Souvent, les îles d’Outre-Mer ne sont pas inclues dans les régions qui forment de jeunes talents du tennis français. Pourtant, elles ont un grand potentiel et des joueurs comme Gaël Monfils en viennent sans oublier les tournois Challengers qui s’y organisent. Derrière Monfils, une jeune génération pousse et espère se faire une place à l’avenir, Warren Sinius en fait partie et se livre à nous.
Portrait
Nom : Sinius
Prénom : Warren
Âge : 22 ans
Région : Île de France
Débuts au tennis : 5 ans
Classement français : -4/6 (proche d’être -15)
Coach(s) : Franck Sinius
Titre(s) : 5 (en 2020)
Meilleure performance : Victoires sur Jonathan Eysseric (n°60)

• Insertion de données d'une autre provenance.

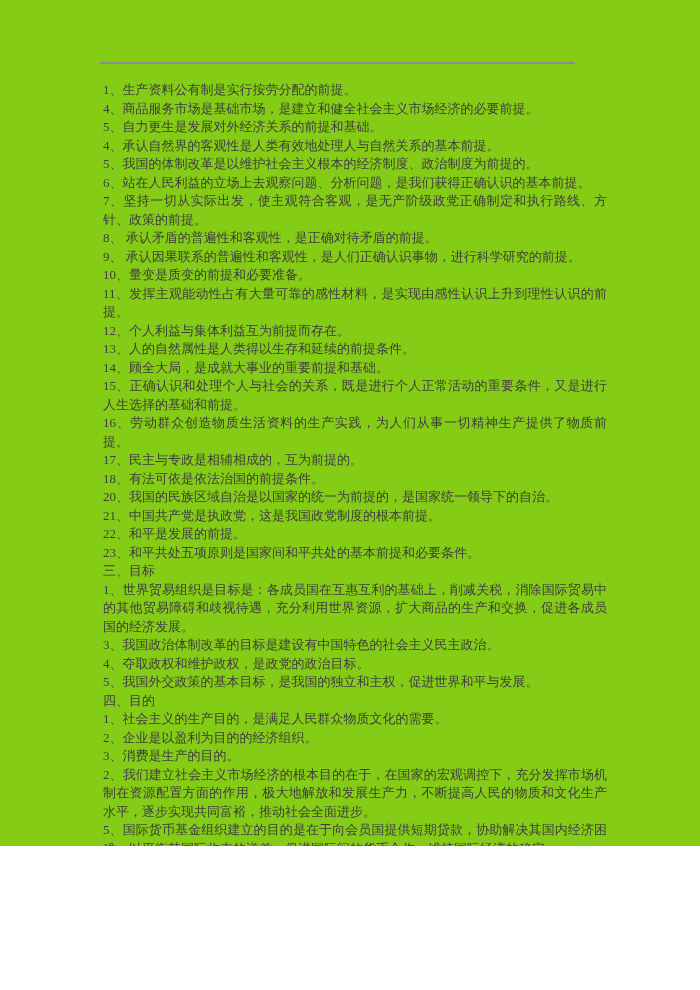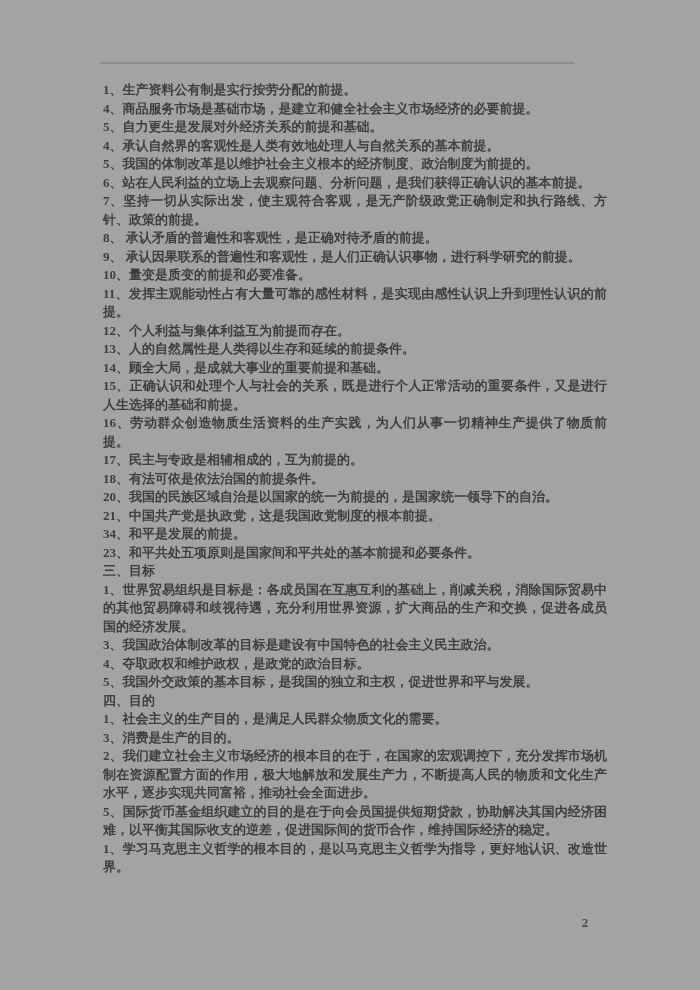--- a/index.html
+++ b/index.html
@@ -4,24 +4,23 @@
 <style>
   html, body {
     margin: 0;
     padding: 0;
     background: #ffffff;
     font-family: "Liberation Serif", serif;
   }
   .page {
     position: relative;
     width: 700px;
-    height: 990px;
-    background: #a3a3a3;
+    height: 846px;
+    background: #84cc16;
     overflow: hidden;
-    font-weight: bold;
   }
   .header-rule {
     position: absolute;
     left: 100px;
     top: 62px;
     width: 475px;
     height: 2px;
     background: #8c8c8c;
   }
   .content {
@@ -68,28 +67,29 @@
       <p class="para">11、发挥主观能动性占有大量可靠的感性材料，是实现由感性认识上升到理性认识的前提。</p>
       <p class="para">12、个人利益与集体利益互为前提而存在。</p>
       <p class="para">13、人的自然属性是人类得以生存和延续的前提条件。</p>
       <p class="para">14、顾全大局，是成就大事业的重要前提和基础。</p>
       <p class="para">15、正确认识和处理个人与社会的关系，既是进行个人正常活动的重要条件，又是进行人生选择的基础和前提。</p>
       <p class="para">16、劳动群众创造物质生活资料的生产实践，为人们从事一切精神生产提供了物质前提。</p>
       <p class="para">17、民主与专政是相辅相成的，互为前提的。</p>
       <p class="para">18、有法可依是依法治国的前提条件。</p>
       <p class="para">20、我国的民族区域自治是以国家的统一为前提的，是国家统一领导下的自治。</p>
       <p class="para">21、中国共产党是执政党，这是我国政党制度的根本前提。</p>
-      <p class="para">34、和平是发展的前提。</p>
+      <p class="para">22、和平是发展的前提。</p>
       <p class="para">23、和平共处五项原则是国家间和平共处的基本前提和必要条件。</p>
       <p class="para">三、目标</p>
       <p class="para">1、世界贸易组织是目标是：各成员国在互惠互利的基础上，削减关税，消除国际贸易中的其他贸易障碍和歧视待遇，充分利用世界资源，扩大商品的生产和交换，促进各成员国的经济发展。</p>
       <p class="para">3、我国政治体制改革的目标是建设有中国特色的社会主义民主政治。</p>
       <p class="para">4、夺取政权和维护政权，是政党的政治目标。</p>
       <p class="para">5、我国外交政策的基本目标，是我国的独立和主权，促进世界和平与发展。</p>
       <p class="para">四、目的</p>
       <p class="para">1、社会主义的生产目的，是满足人民群众物质文化的需要。</p>
+      <p class="para">2、企业是以盈利为目的的经济组织。</p>
       <p class="para">3、消费是生产的目的。</p>
       <p class="para">2、我们建立社会主义市场经济的根本目的在于，在国家的宏观调控下，充分发挥市场机制在资源配置方面的作用，极大地解放和发展生产力，不断提高人民的物质和文化生产水平，逐步实现共同富裕，推动社会全面进步。</p>
       <p class="para">5、国际货币基金组织建立的目的是在于向会员国提供短期贷款，协助解决其国内经济困难，以平衡其国际收支的逆差，促进国际间的货币合作，维持国际经济的稳定。</p>
       <p class="para">1、学习马克思主义哲学的根本目的，是以马克思主义哲学为指导，更好地认识、改造世界。</p>
     </div>
   <div class="page-number">2</div>
 </div>
 
 </body></html>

En agrément de cette petite introduction, Warren s’est confié à nous dans un entretien où il revient sur ses meilleurs souvenirs, le circuit secondaire ou encore ses débuts au tennis
Si tu devais te décrire en 3 adjectifs…
Warren Sinius : Cool, modeste et accessible.
Quelle a été ta plus belle victoire jusqu’ici et en quoi reste-t-elle importante à tes yeux ?
W.S : J’ai gagné un numéro 62 ce qui est ma plus belle performance. Mais ma plus belle victoire est face à Jonathan Eysseric qui va monter dans le top 60 à la fin de l’année. Elle est vraiment importante puisque je l’avais déjà joué en début d’année et j’avais pris 6-2/6-2. Mais il y avait mon père, qui est aussi mon coach, il était là et a vu que j’avais des lacunes côté revers. Donc on a travaillé ce point faible puis 4 mois après, j’ai rejoué Jonathan sur terre battue qui n’est pas ma surface, et je lui ai mis deux sets. J’ai alors vraiment senti des progrès sur mon côté revers et ça m’a fait très plaisir.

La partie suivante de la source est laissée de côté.